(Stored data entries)
* * * * * * *
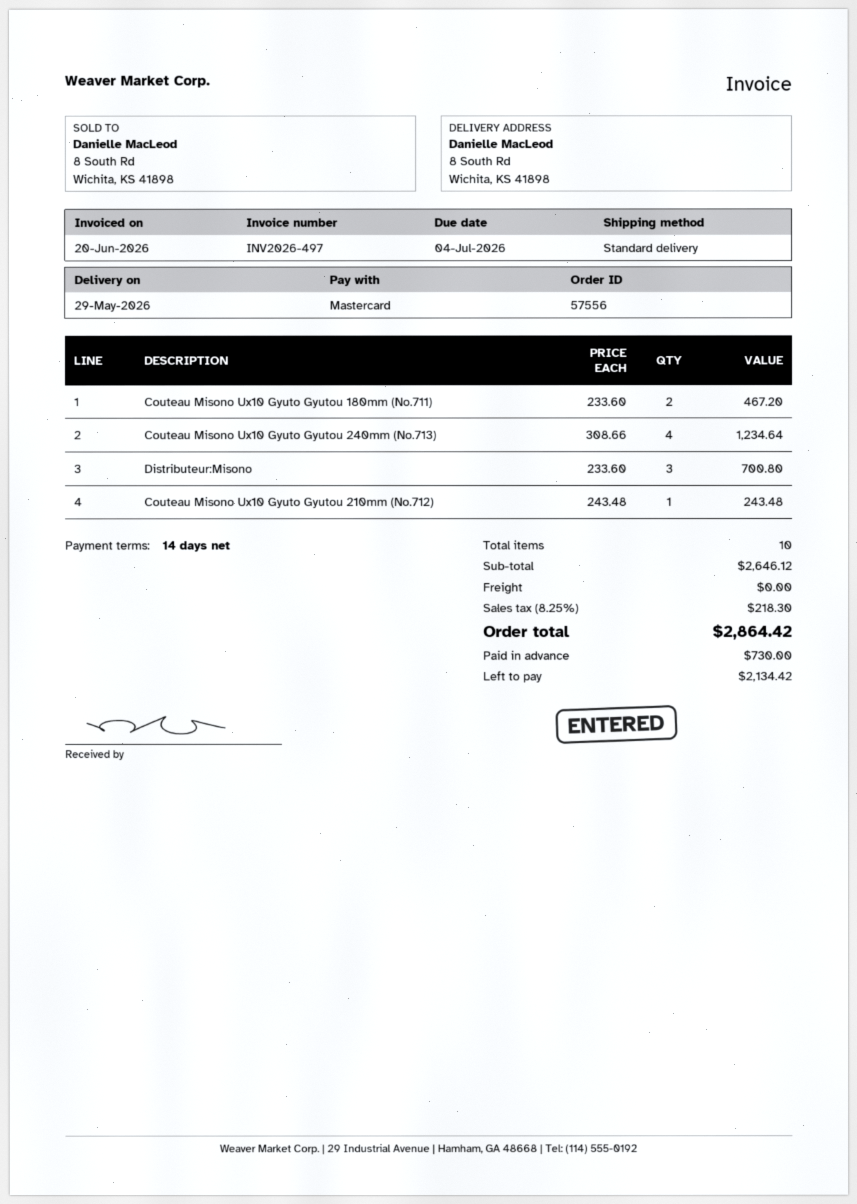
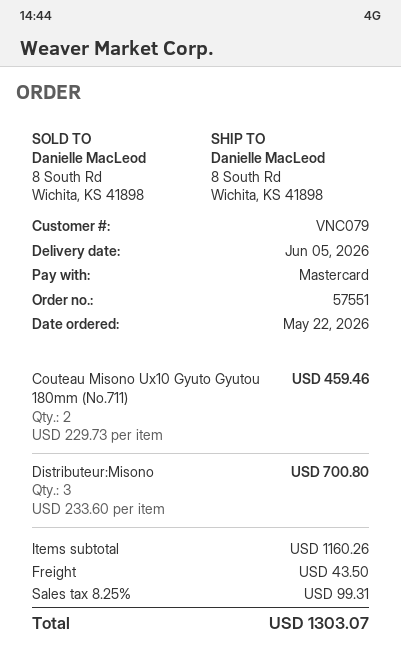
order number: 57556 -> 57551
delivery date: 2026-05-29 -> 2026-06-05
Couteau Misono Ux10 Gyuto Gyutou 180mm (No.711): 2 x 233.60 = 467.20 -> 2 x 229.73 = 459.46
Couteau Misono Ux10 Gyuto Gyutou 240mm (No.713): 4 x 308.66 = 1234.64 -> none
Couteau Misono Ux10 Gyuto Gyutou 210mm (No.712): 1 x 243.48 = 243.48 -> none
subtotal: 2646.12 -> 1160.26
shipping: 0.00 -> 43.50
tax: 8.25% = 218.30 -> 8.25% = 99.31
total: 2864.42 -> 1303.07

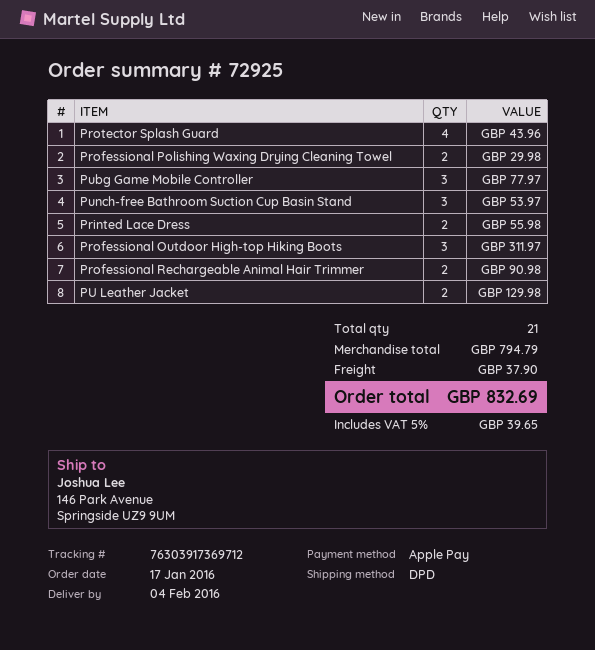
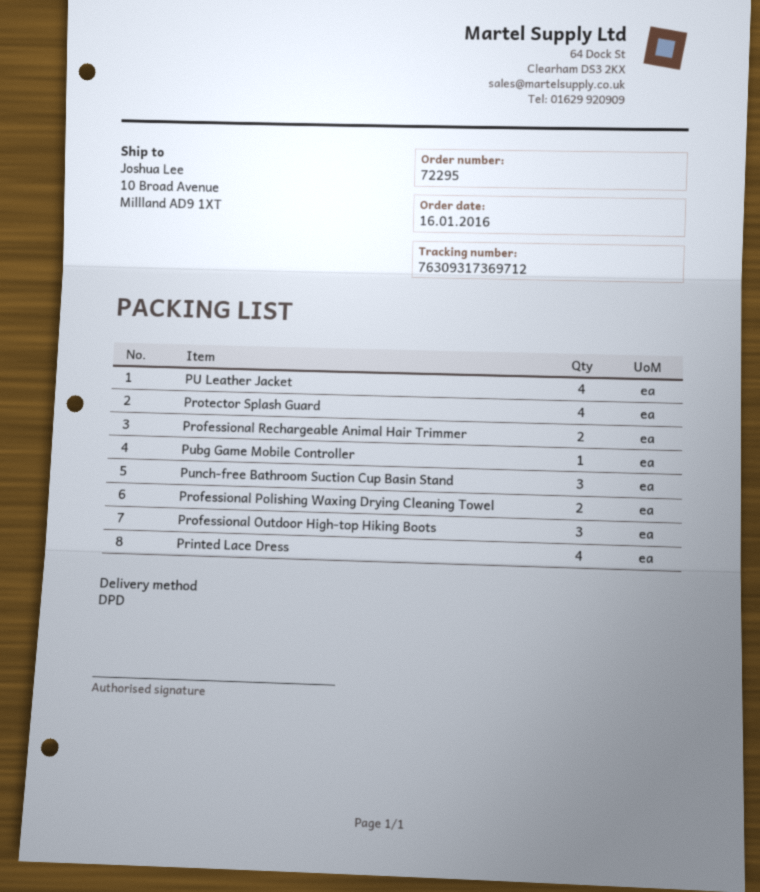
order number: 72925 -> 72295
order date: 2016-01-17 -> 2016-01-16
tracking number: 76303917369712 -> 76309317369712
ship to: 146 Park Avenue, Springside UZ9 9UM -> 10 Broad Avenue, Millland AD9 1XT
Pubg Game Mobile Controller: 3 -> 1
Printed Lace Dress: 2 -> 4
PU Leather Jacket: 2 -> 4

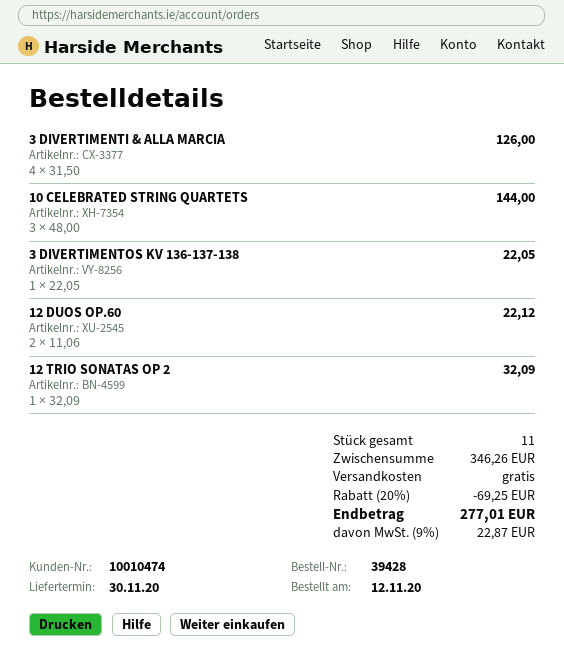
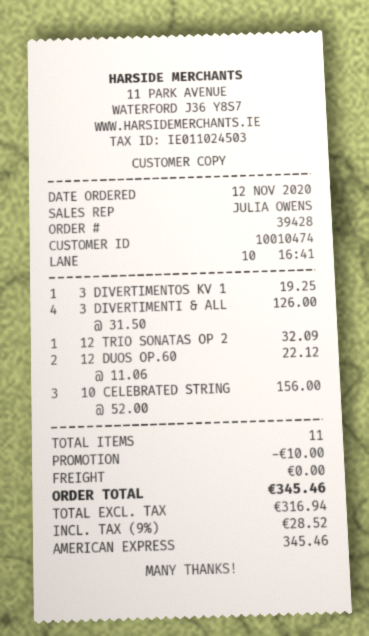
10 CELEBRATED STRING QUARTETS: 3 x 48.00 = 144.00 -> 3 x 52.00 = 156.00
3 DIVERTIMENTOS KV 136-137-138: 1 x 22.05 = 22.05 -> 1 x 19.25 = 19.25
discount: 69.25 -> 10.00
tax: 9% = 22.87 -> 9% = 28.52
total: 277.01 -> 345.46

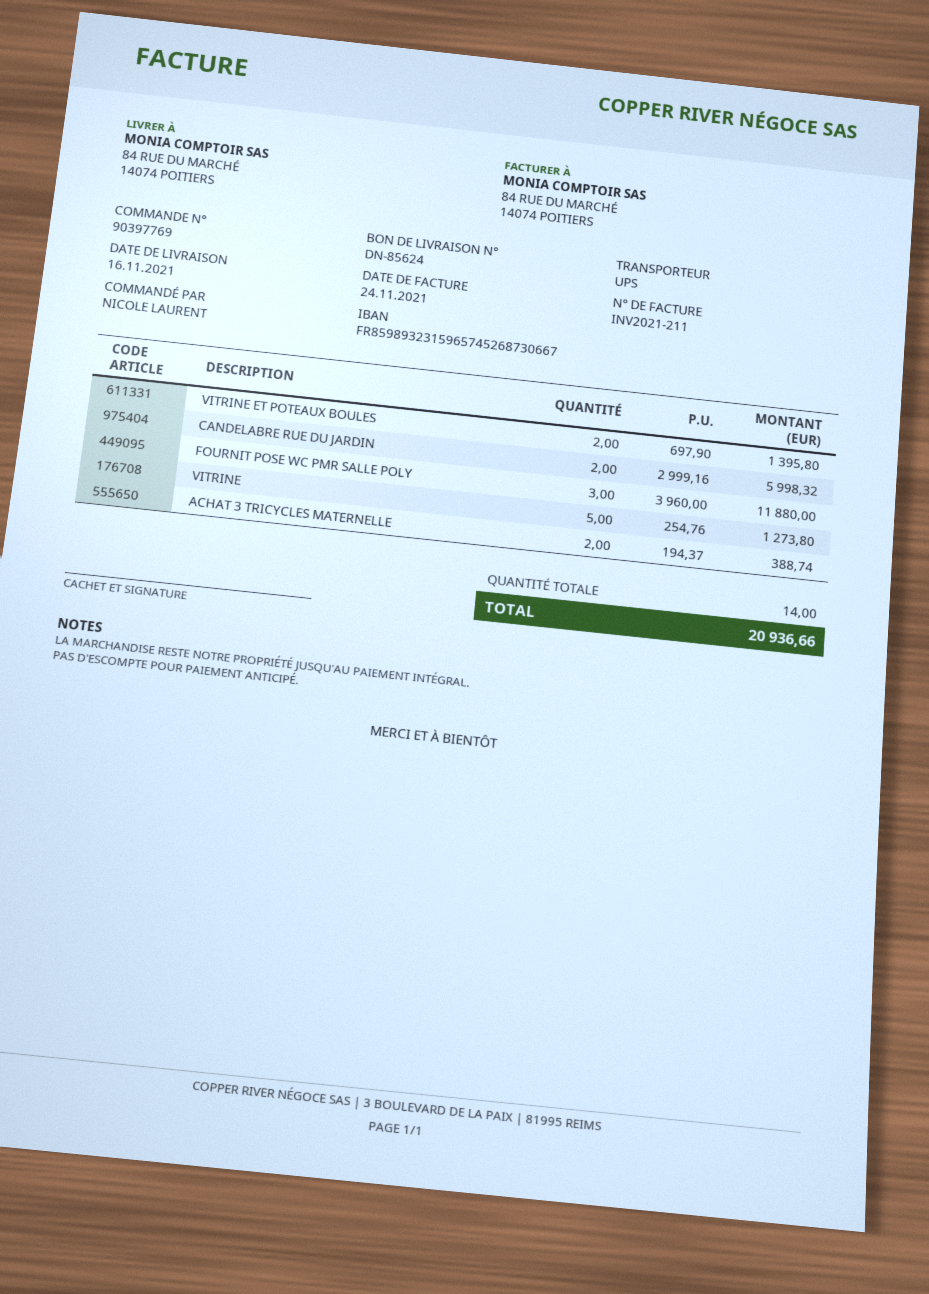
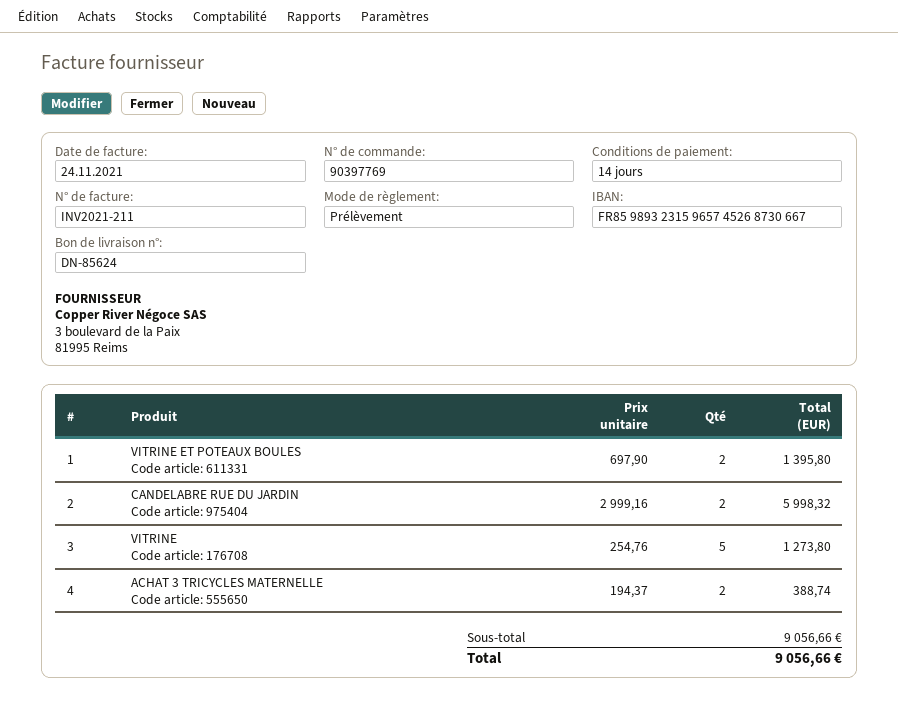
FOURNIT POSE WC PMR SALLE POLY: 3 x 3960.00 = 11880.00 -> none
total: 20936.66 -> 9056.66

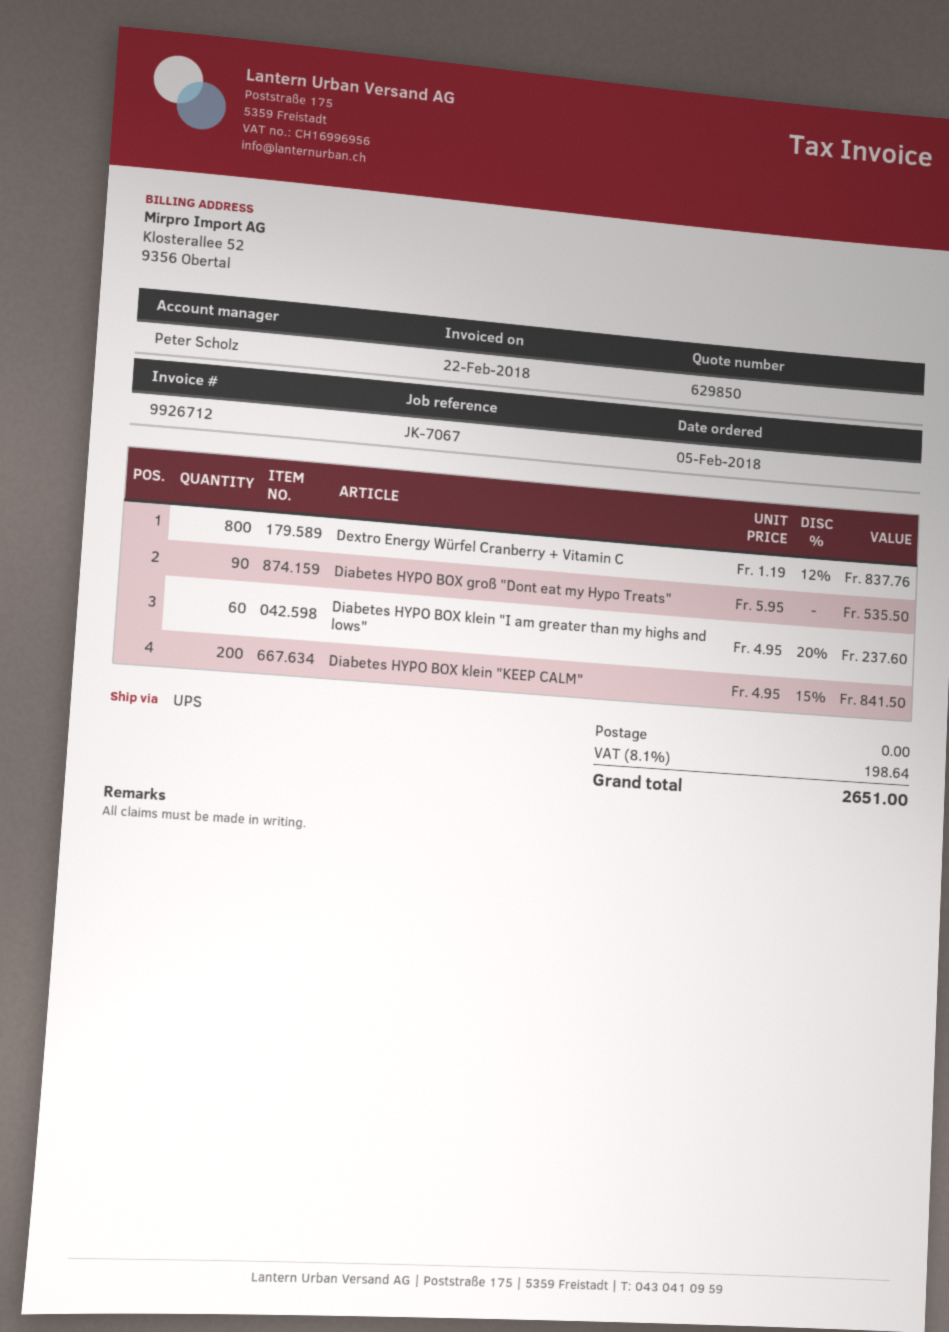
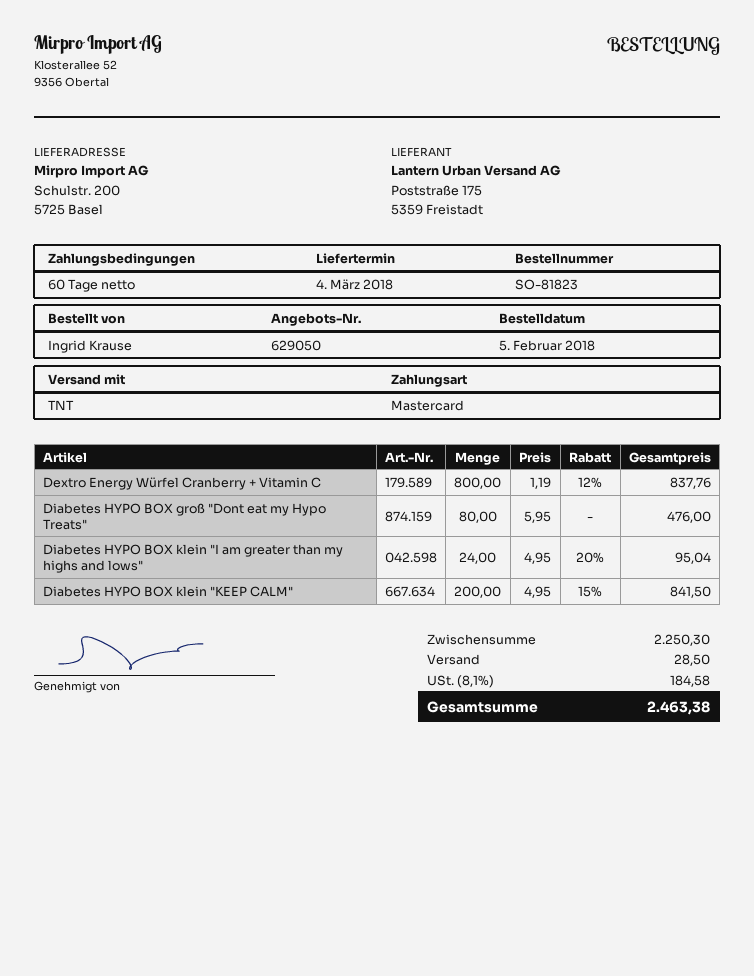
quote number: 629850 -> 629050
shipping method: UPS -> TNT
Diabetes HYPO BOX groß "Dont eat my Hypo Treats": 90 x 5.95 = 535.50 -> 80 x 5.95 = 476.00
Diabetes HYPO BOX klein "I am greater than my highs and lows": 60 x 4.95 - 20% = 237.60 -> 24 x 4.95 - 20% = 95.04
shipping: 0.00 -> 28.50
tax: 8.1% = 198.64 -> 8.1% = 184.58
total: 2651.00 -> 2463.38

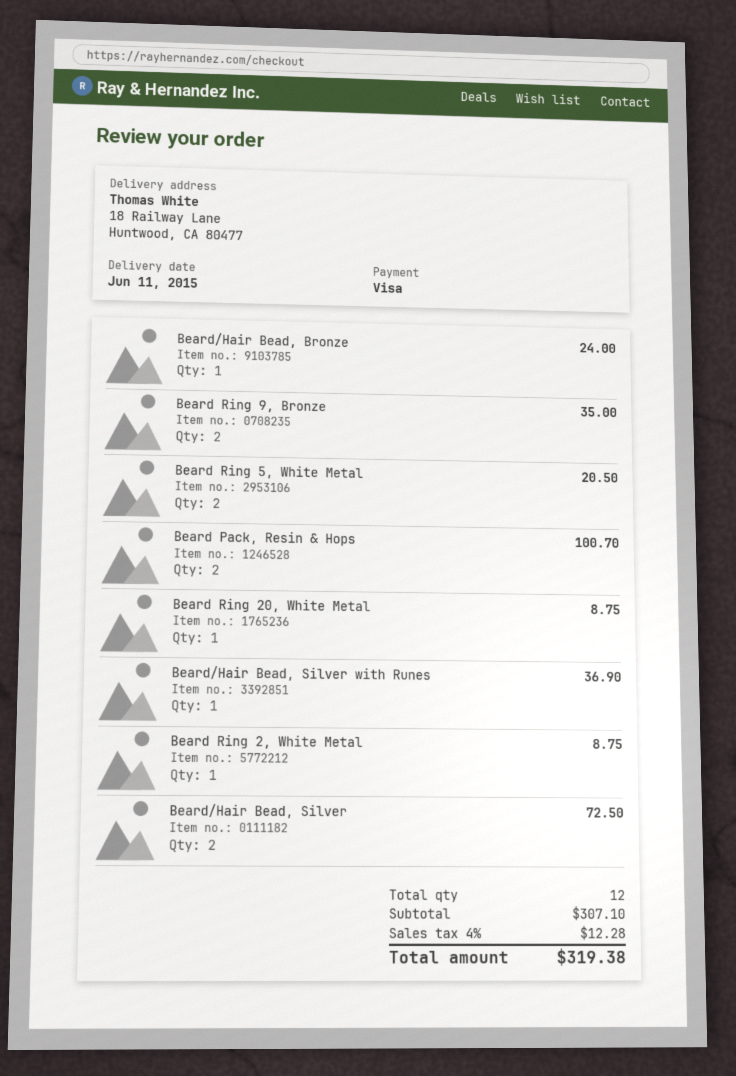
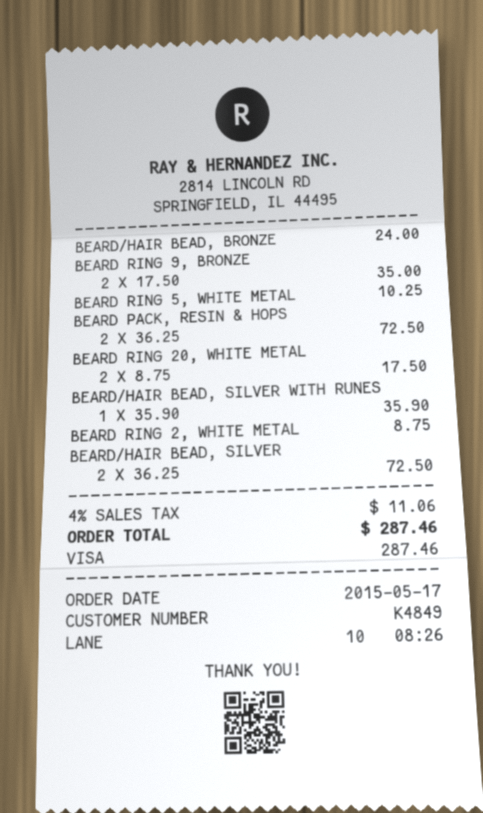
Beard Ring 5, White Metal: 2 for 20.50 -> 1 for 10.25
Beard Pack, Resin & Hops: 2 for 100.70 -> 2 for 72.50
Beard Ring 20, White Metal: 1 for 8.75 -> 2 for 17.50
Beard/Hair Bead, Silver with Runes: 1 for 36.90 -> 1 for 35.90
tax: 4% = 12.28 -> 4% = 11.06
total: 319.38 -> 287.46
* * * * * * *
**Directions**.
Print each entry shown above with exact wording and no pictures.

**Task result**.
order number: 57556 -> 57551
delivery date: 2026-05-29 -> 2026-06-05
Couteau Misono Ux10 Gyuto Gyutou 180mm (No.711): 2 x 233.60 = 467.20 -> 2 x 229.73 = 459.46
Couteau Misono Ux10 Gyuto Gyutou 240mm (No.713): 4 x 308.66 = 1234.64 -> none
Couteau Misono Ux10 Gyuto Gyutou 210mm (No.712): 1 x 243.48 = 243.48 -> none
subtotal: 2646.12 -> 1160.26
shipping: 0.00 -> 43.50
tax: 8.25% = 218.30 -> 8.25% = 99.31
total: 2864.42 -> 1303.07

order number: 72925 -> 72295
order date: 2016-01-17 -> 2016-01-16
tracking number: 76303917369712 -> 76309317369712
ship to: 146 Park Avenue, Springside UZ9 9UM -> 10 Broad Avenue, Millland AD9 1XT
Pubg Game Mobile Controller: 3 -> 1
Printed Lace Dress: 2 -> 4
PU Leather Jacket: 2 -> 4

10 CELEBRATED STRING QUARTETS: 3 x 48.00 = 144.00 -> 3 x 52.00 = 156.00
3 DIVERTIMENTOS KV 136-137-138: 1 x 22.05 = 22.05 -> 1 x 19.25 = 19.25
discount: 69.25 -> 10.00
tax: 9% = 22.87 -> 9% = 28.52
total: 277.01 -> 345.46

FOURNIT POSE WC PMR SALLE POLY: 3 x 3960.00 = 11880.00 -> none
total: 20936.66 -> 9056.66

quote number: 629850 -> 629050
shipping method: UPS -> TNT
Diabetes HYPO BOX groß "Dont eat my Hypo Treats": 90 x 5.95 = 535.50 -> 80 x 5.95 = 476.00
Diabetes HYPO BOX klein "I am greater than my highs and lows": 60 x 4.95 - 20% = 237.60 -> 24 x 4.95 - 20% = 95.04
shipping: 0.00 -> 28.50
tax: 8.1% = 198.64 -> 8.1% = 184.58
total: 2651.00 -> 2463.38

Beard Ring 5, White Metal: 2 for 20.50 -> 1 for 10.25
Beard Pack, Resin & Hops: 2 for 100.70 -> 2 for 72.50
Beard Ring 20, White Metal: 1 for 8.75 -> 2 for 17.50
Beard/Hair Bead, Silver with Runes: 1 for 36.90 -> 1 for 35.90
tax: 4% = 12.28 -> 4% = 11.06
total: 319.38 -> 287.46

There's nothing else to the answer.